4-ster, its really quite simple. The reaction force acting upon us from under our skis is equal to the action force we load the skis with. If we suddenly de-load the ski then the reaction force goes away at the same time. So the release does not unweight us. You can try it where you sit. Press your open hand against the table hard and then relax. See, your hand does not jump back up from the table surface. As soon as you stopped pressing the reaction force caused by the pressing whent away.

 

Small experiment. In order to unweight you need to eather de-accellerate your CoM upwards, lift your arm up in front of you with a lose relaxed wrist and hault it, or accellerate your CoM downwards, lower your arm from a standstill in front of you. Pay close attention to how your hand moves. As you lift your arm up and hault it your hand continues and then drops back. That was up-unweighting. As you drop your arm your hand laggs behind, that is down-unweighting. Play arround with combinations of both. Lift your arm up and then lower it in the same motion. That is UUW + DUW. That gives your hand a long time of unweighting. Dropping your arm down and then lifting it up makes your hand slap as it goes down low.

 

By turning or using terrain features or leg extention and flexion movements we can accellerate or de-accellerate our CoM upwards or downwards and therethrough achieve unweighting and increased or reduced pressure under our skis.

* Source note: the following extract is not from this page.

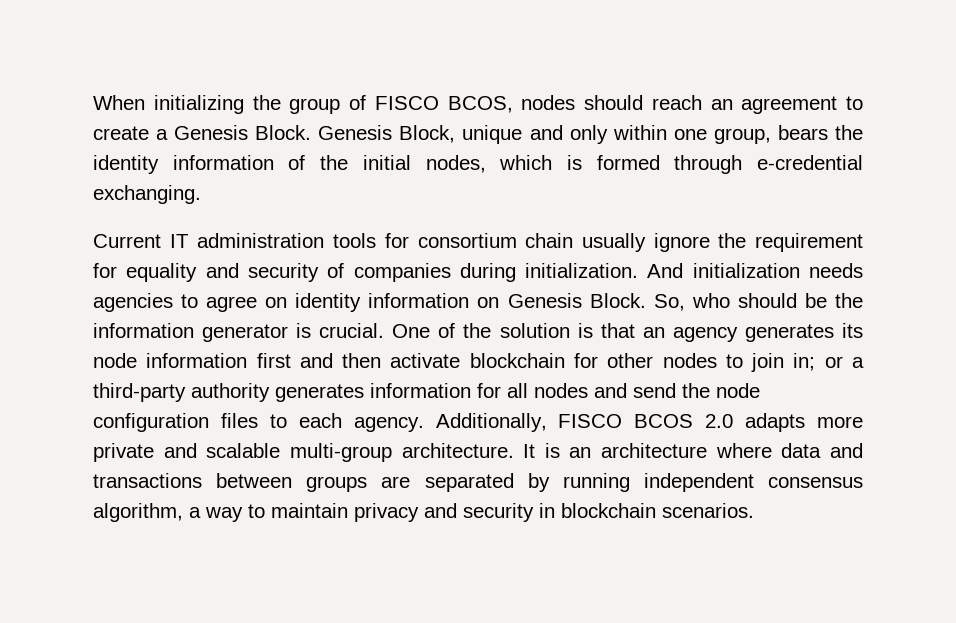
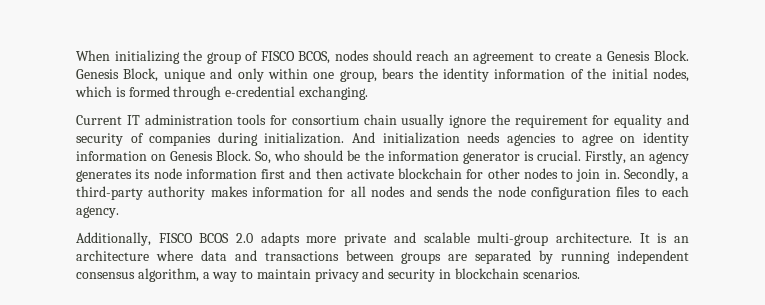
- One of the solution is that an agency generates its node information first and then activate blockchain for other nodes to join in; or a third-party authority generates information for all nodes and send the node configuration files to each agency. Additionally, FISCO BCOS 2.0 adapts more private and scalable multi-group architecture.
+ Firstly, an agency generates its node information first and then activate blockchain for other nodes to join in. Secondly, a third-party authority makes information for all nodes and sends the node configuration files to each agency.
+ Additionally, FISCO BCOS 2.0 adapts more private and scalable multi-group architecture.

The release is a component in the formula. The release in itself does not cause unweighing.

 

Martin, nothing prevents us from staring to use the Austrian term de-loading Very descriptive.VeryVeryk

post #11 of 11
Thread Starter 

Thanks for the remarks.  It has been a long time since I have really studied physics, just the basics.  I am a very kinestetic skier but it is nice to relate some of these feelings to what is actually going on.